Race impact: Breakaways can be deceptive in a Grand Tour. Sometimes they expose a tactical opportunity created by hesitation behind; sometimes they reveal genuine strength from riders able to read the road and commit early. The confirmed facts from this stage point to both opportunity and agency: a mass breakaway formed, Pidcock was central to it, and the route's rolling terrain plus the Ballon d'Alsace approach gave the move enough structure to reshape the standings.

Schmid's win: For Schmid, the headline is clean: first Tour win. The source summary does not provide the finishing margin or the exact sprint or attack sequence, so the result should not be dressed up with invented drama. What can be said is that he emerged from a significant breakaway stage with the victory, which is often one of the hardest ways to win because it demands both energy management and tactical timing across a long, unstable move.

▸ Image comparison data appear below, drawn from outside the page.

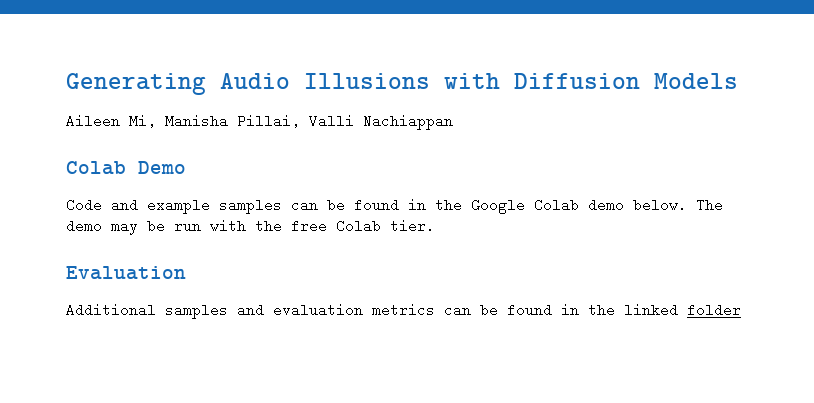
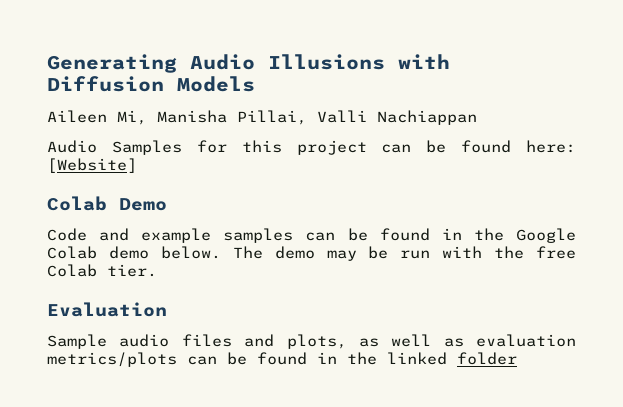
+ Audio Samples for this project can be found here: [Website]
- Additional samples and evaluation metrics can be found in the linked folder
+ Sample audio files and plots, as well as evaluation metrics/plots can be found in the linked folder

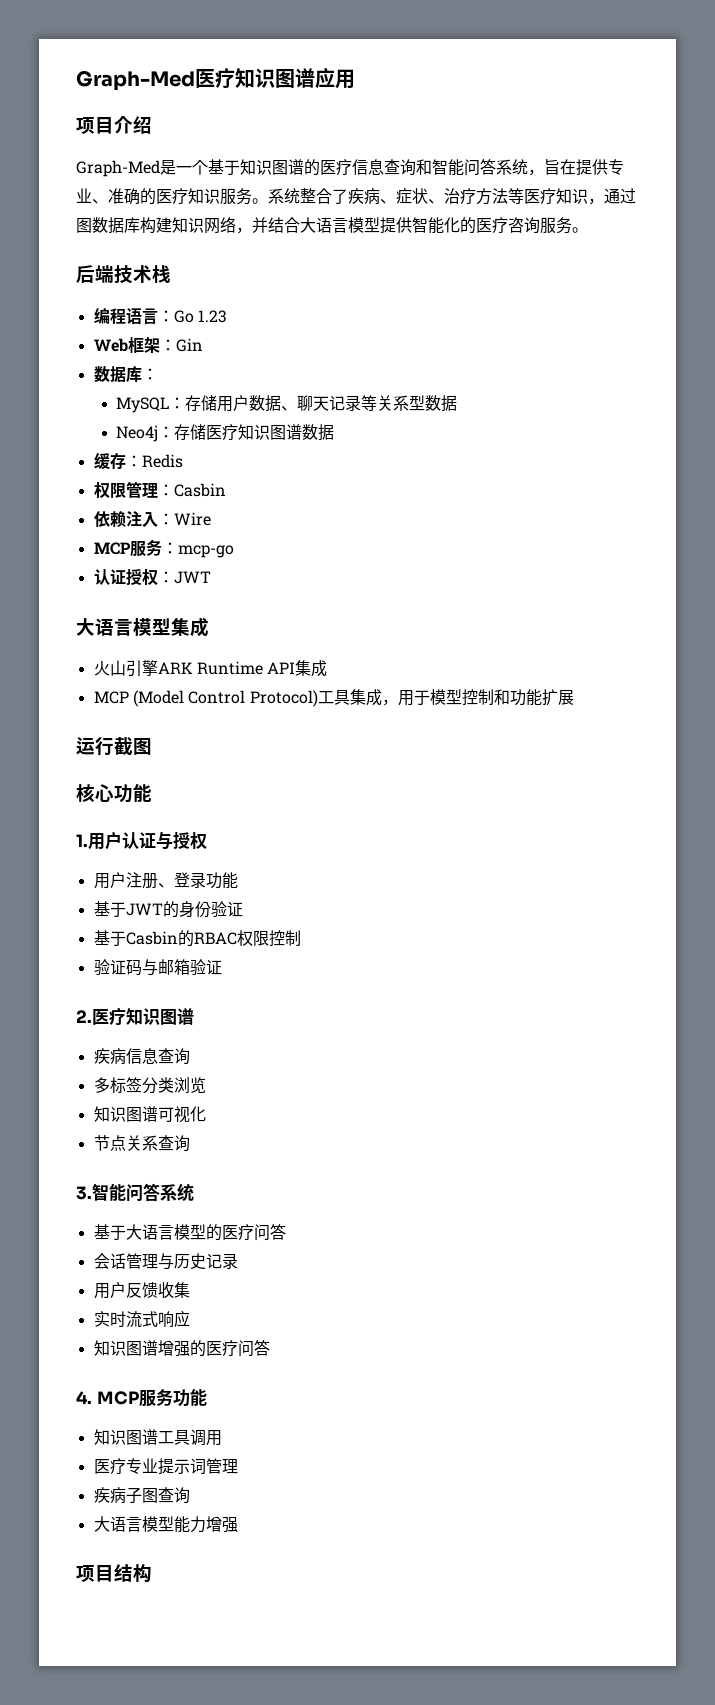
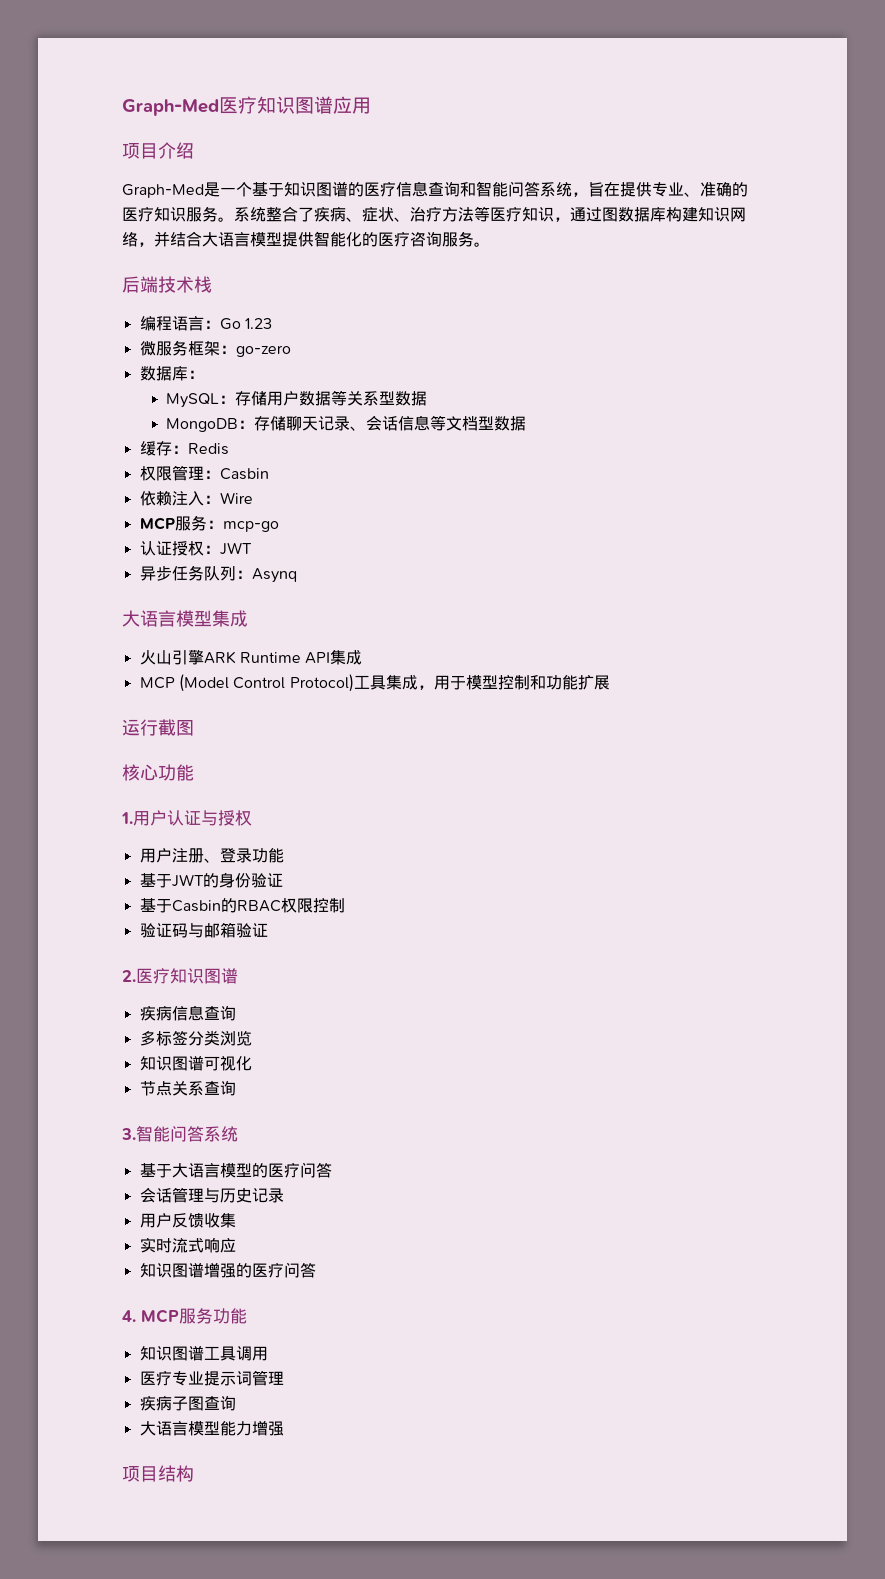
- Web框架：Gin
+ 微服务框架：go-zero
- MySQL：存储用户数据、聊天记录等关系型数据
+ MySQL：存储用户数据等关系型数据
- Neo4j：存储医疗知识图谱数据
+ MongoDB：存储聊天记录、会话信息等文档型数据
+ 异步任务队列：Asynq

What to watch: Pidcock's new place in the standings changes the scrutiny on the coming stages. The key question is whether fourth overall is a temporary benefit from a successful breakaway or the start of a sustained general classification challenge. Rivals now have a reason to monitor him more closely when the road tilts again.

Confidence: Confirmed by The Guardian: Schmid won stage 13 in Belfort, Pidcock moved to fourth overall, briefly rose as high as second during the stage, and helped instigate the mass breakaway before the Ballon d'Alsace. Still needing follow-up: full stage timings, updated gaps, team tactics, and how the main contenders responded behind.